→ **How to complete this task**: Below are records that should be duplicated exactly, with no image retained.

→ **Given information**:
--*--
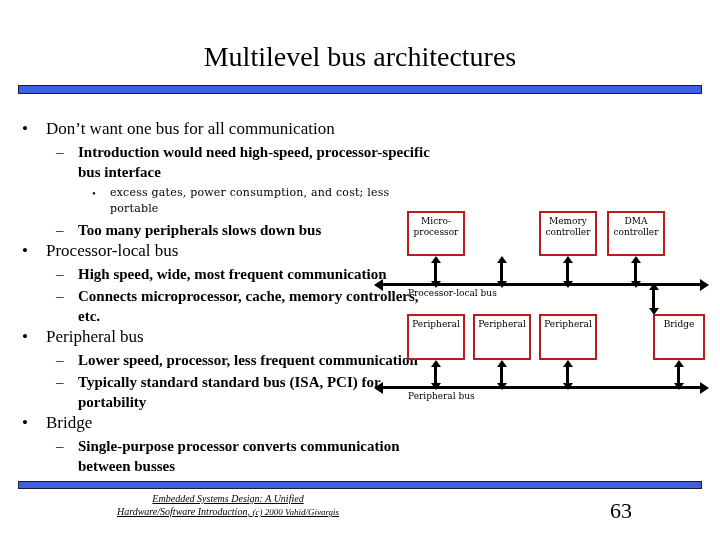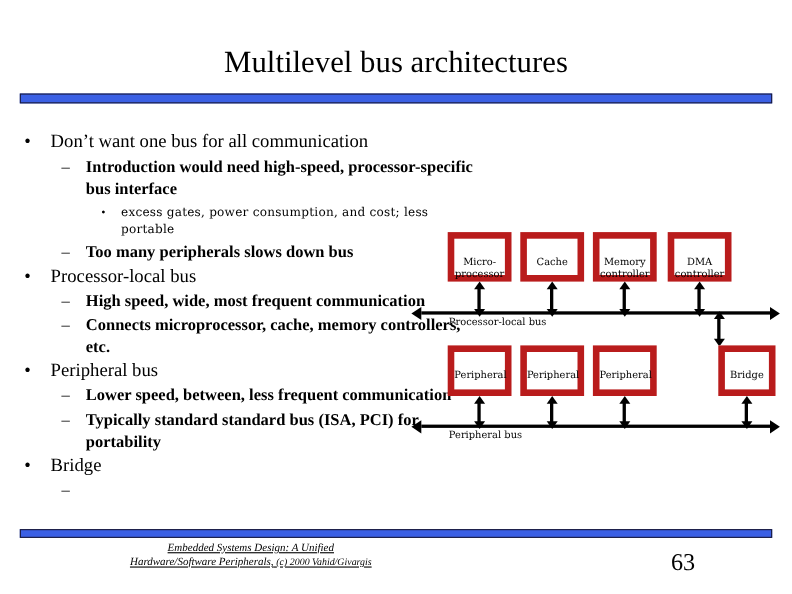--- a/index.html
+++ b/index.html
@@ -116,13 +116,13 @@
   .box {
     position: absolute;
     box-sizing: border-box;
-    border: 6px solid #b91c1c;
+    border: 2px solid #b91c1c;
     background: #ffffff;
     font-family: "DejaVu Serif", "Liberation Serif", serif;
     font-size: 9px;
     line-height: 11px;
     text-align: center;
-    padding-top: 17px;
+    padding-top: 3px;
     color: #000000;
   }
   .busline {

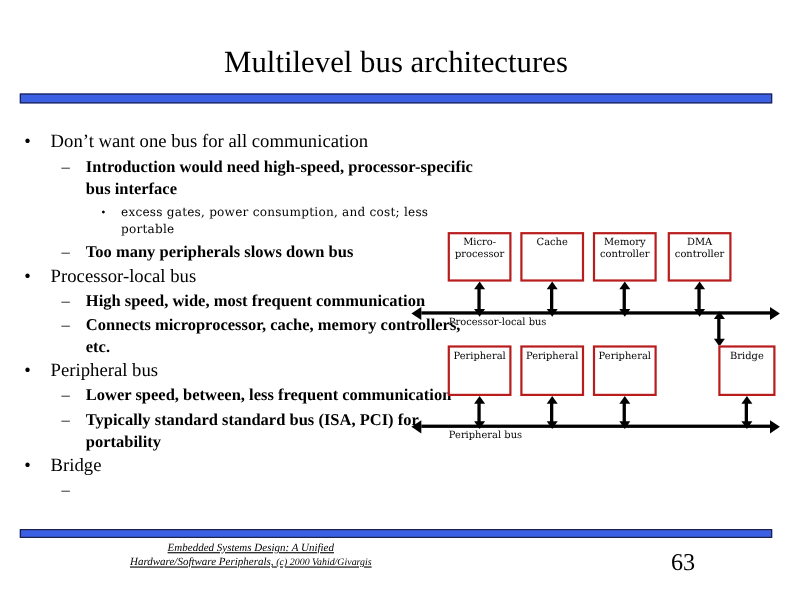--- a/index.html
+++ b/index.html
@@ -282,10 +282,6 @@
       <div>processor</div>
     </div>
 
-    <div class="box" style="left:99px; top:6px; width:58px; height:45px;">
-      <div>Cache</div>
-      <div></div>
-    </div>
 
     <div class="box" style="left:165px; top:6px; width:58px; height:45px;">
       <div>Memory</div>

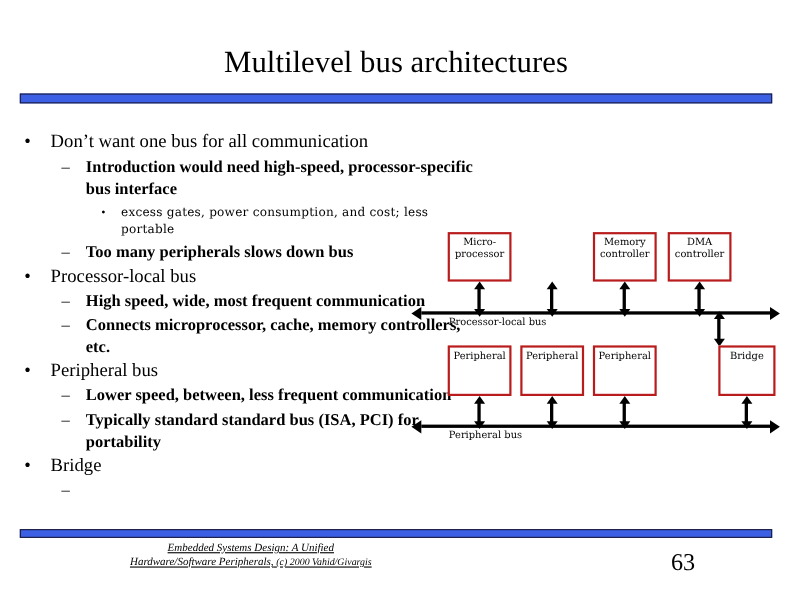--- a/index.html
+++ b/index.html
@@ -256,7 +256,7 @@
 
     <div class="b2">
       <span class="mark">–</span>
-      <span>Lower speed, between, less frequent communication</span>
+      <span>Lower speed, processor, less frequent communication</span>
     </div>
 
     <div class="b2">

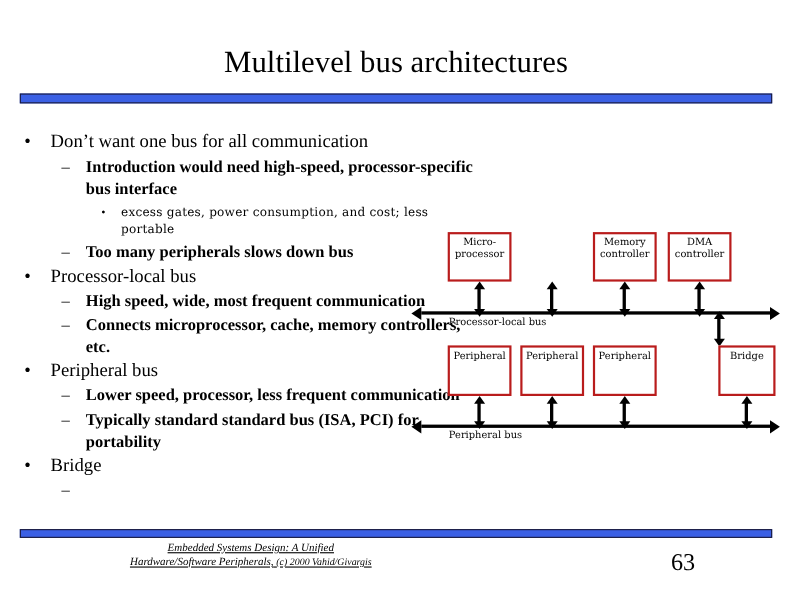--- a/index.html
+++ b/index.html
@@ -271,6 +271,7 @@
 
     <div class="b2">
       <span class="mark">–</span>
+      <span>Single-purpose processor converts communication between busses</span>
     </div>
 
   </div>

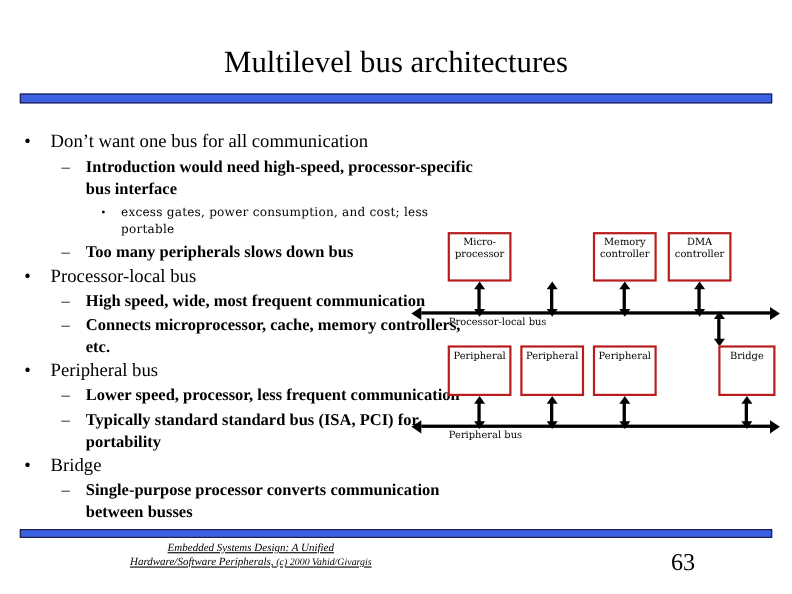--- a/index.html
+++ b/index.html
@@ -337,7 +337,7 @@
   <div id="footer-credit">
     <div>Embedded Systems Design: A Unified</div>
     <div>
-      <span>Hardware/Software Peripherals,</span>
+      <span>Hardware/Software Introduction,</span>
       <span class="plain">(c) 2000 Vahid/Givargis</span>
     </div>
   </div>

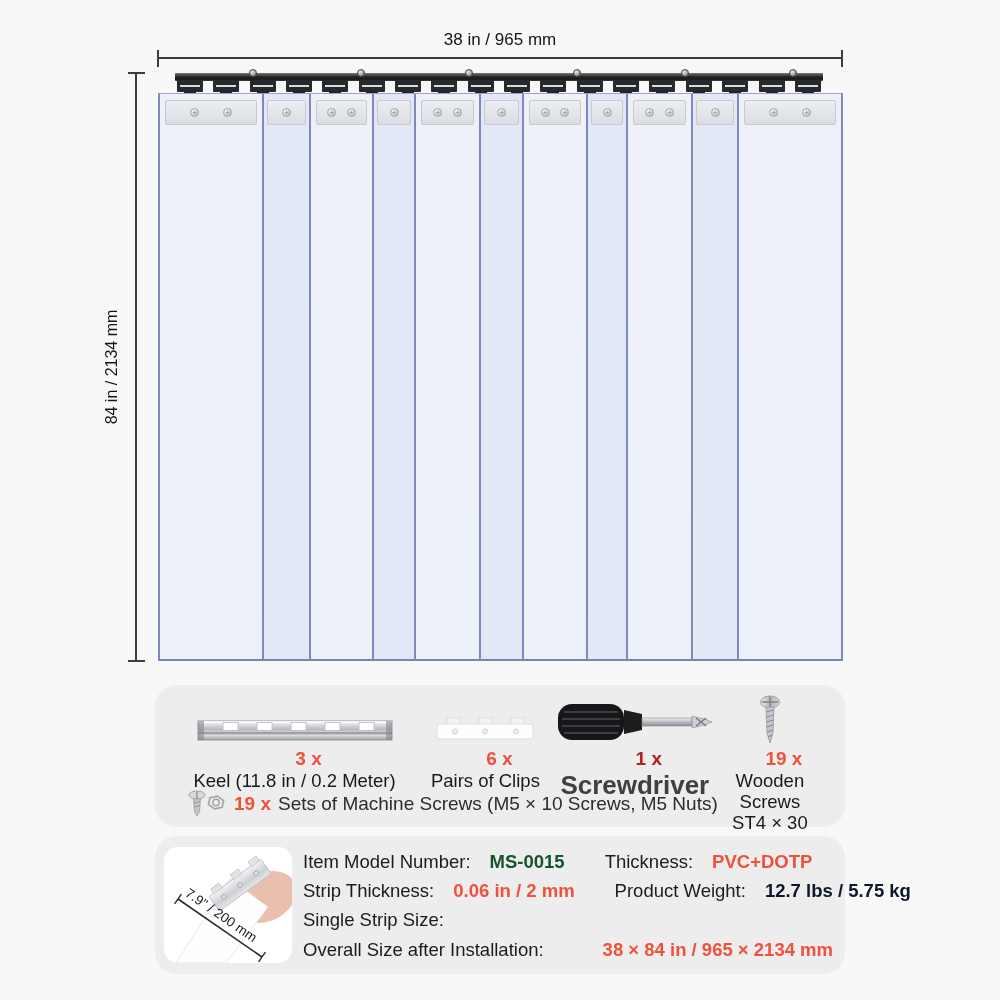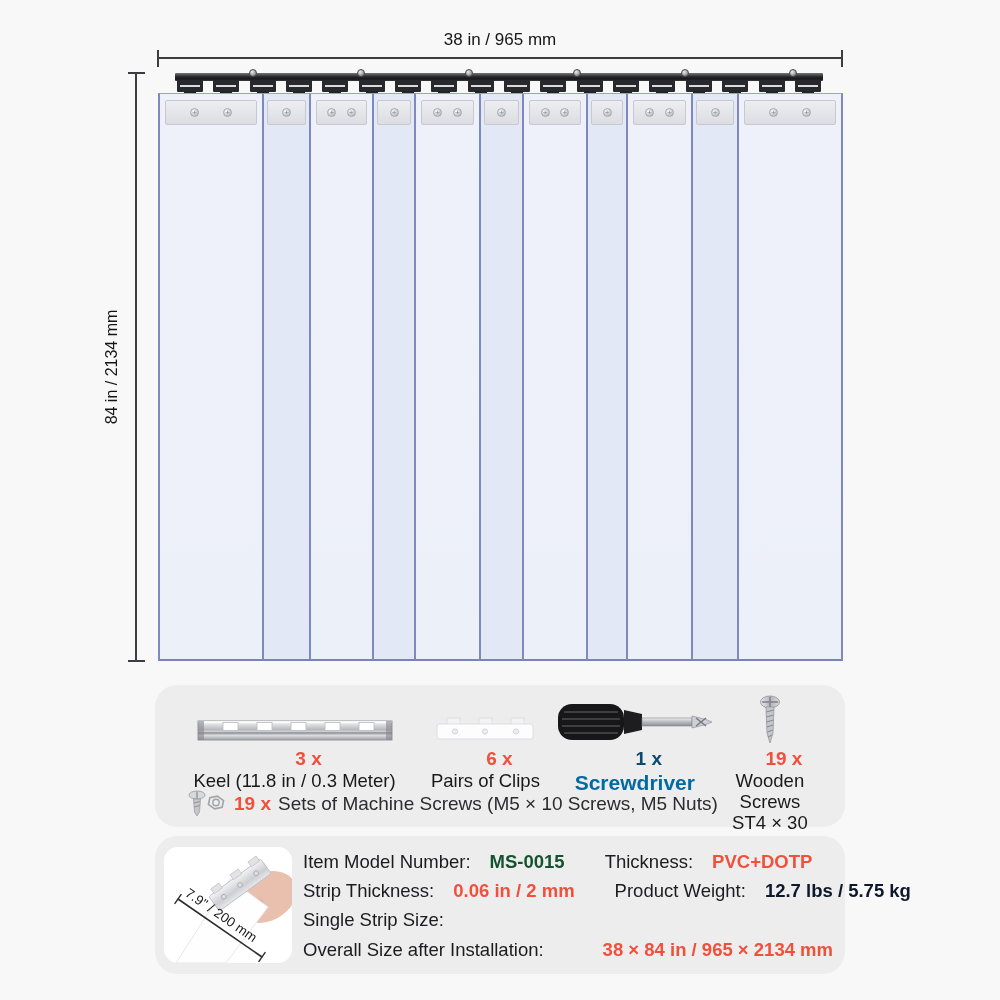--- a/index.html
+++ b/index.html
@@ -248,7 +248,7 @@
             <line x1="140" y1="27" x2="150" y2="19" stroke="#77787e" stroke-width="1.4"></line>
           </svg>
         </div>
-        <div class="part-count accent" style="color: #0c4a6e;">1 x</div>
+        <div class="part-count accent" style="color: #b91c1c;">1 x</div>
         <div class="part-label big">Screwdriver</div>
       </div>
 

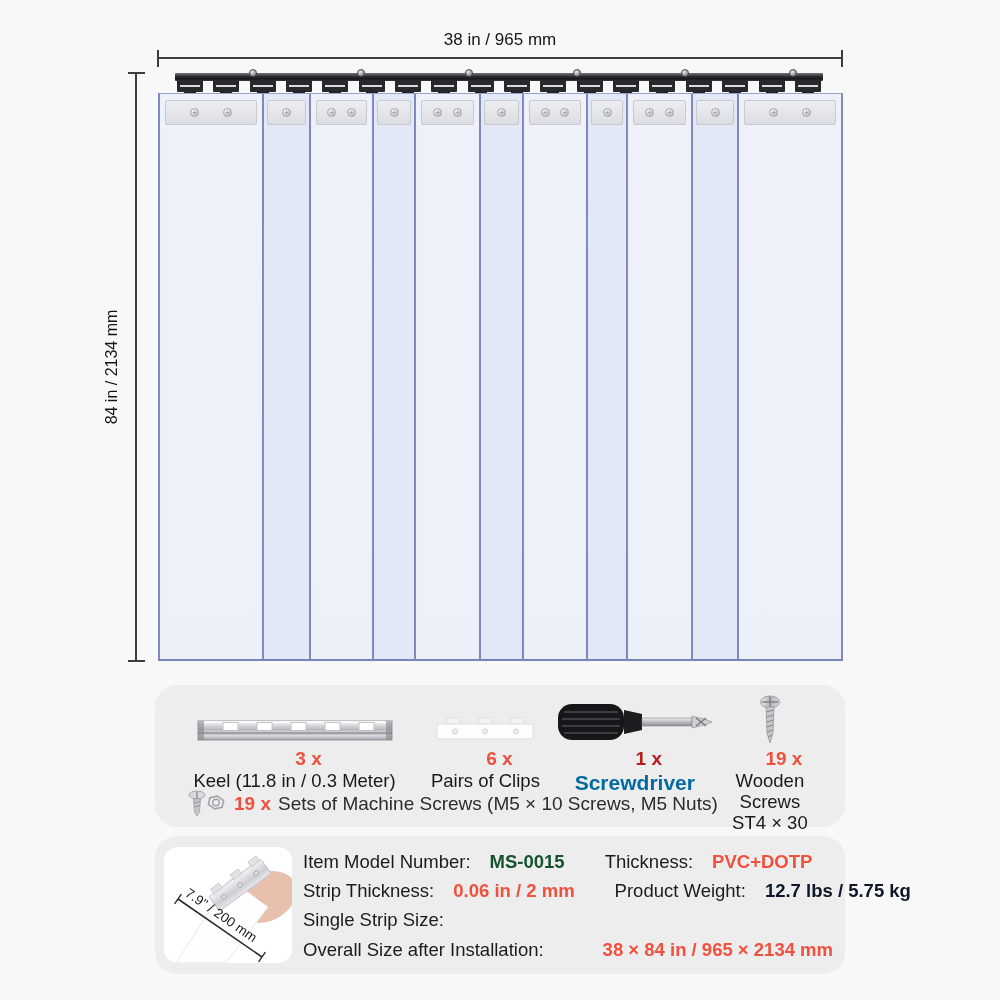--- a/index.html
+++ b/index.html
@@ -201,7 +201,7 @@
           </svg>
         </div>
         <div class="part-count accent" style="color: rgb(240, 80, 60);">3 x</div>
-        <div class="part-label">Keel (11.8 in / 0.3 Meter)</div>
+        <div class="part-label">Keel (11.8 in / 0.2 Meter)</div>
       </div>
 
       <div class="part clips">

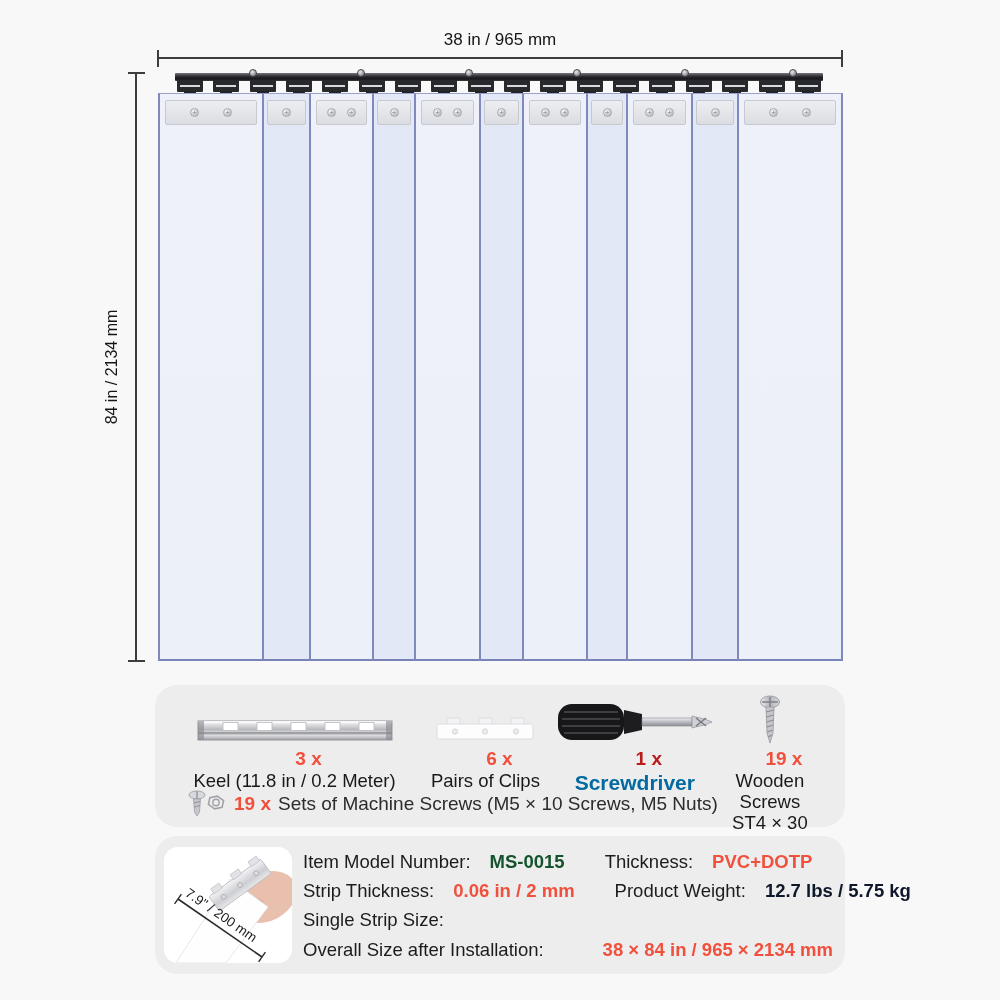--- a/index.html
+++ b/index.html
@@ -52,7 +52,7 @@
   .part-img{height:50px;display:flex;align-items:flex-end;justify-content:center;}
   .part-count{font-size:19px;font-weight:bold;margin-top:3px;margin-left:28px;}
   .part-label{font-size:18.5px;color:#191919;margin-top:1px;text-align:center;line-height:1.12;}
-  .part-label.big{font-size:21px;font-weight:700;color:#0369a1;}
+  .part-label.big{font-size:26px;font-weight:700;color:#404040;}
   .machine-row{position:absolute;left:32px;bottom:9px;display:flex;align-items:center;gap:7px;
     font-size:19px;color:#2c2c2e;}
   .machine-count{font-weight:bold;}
--*--
→ **Answer section**:
--- a/index.html
+++ b/index.html
@@ -116,13 +116,13 @@
   .box {
     position: absolute;
     box-sizing: border-box;
-    border: 6px solid #b91c1c;
+    border: 2px solid #b91c1c;
     background: #ffffff;
     font-family: "DejaVu Serif", "Liberation Serif", serif;
     font-size: 9px;
     line-height: 11px;
     text-align: center;
-    padding-top: 17px;
+    padding-top: 3px;
     color: #000000;
   }
   .busline {

--- a/index.html
+++ b/index.html
@@ -282,10 +282,6 @@
       <div>processor</div>
     </div>
 
-    <div class="box" style="left:99px; top:6px; width:58px; height:45px;">
-      <div>Cache</div>
-      <div></div>
-    </div>
 
     <div class="box" style="left:165px; top:6px; width:58px; height:45px;">
       <div>Memory</div>

--- a/index.html
+++ b/index.html
@@ -256,7 +256,7 @@
 
     <div class="b2">
       <span class="mark">–</span>
-      <span>Lower speed, between, less frequent communication</span>
+      <span>Lower speed, processor, less frequent communication</span>
     </div>
 
     <div class="b2">

--- a/index.html
+++ b/index.html
@@ -271,6 +271,7 @@
 
     <div class="b2">
       <span class="mark">–</span>
+      <span>Single-purpose processor converts communication between busses</span>
     </div>
 
   </div>

--- a/index.html
+++ b/index.html
@@ -337,7 +337,7 @@
   <div id="footer-credit">
     <div>Embedded Systems Design: A Unified</div>
     <div>
-      <span>Hardware/Software Peripherals,</span>
+      <span>Hardware/Software Introduction,</span>
       <span class="plain">(c) 2000 Vahid/Givargis</span>
     </div>
   </div>

--- a/index.html
+++ b/index.html
@@ -248,7 +248,7 @@
             <line x1="140" y1="27" x2="150" y2="19" stroke="#77787e" stroke-width="1.4"></line>
           </svg>
         </div>
-        <div class="part-count accent" style="color: #0c4a6e;">1 x</div>
+        <div class="part-count accent" style="color: #b91c1c;">1 x</div>
         <div class="part-label big">Screwdriver</div>
       </div>
 

--- a/index.html
+++ b/index.html
@@ -201,7 +201,7 @@
           </svg>
         </div>
         <div class="part-count accent" style="color: rgb(240, 80, 60);">3 x</div>
-        <div class="part-label">Keel (11.8 in / 0.3 Meter)</div>
+        <div class="part-label">Keel (11.8 in / 0.2 Meter)</div>
       </div>
 
       <div class="part clips">

--- a/index.html
+++ b/index.html
@@ -52,7 +52,7 @@
   .part-img{height:50px;display:flex;align-items:flex-end;justify-content:center;}
   .part-count{font-size:19px;font-weight:bold;margin-top:3px;margin-left:28px;}
   .part-label{font-size:18.5px;color:#191919;margin-top:1px;text-align:center;line-height:1.12;}
-  .part-label.big{font-size:21px;font-weight:700;color:#0369a1;}
+  .part-label.big{font-size:26px;font-weight:700;color:#404040;}
   .machine-row{position:absolute;left:32px;bottom:9px;display:flex;align-items:center;gap:7px;
     font-size:19px;color:#2c2c2e;}
   .machine-count{font-weight:bold;}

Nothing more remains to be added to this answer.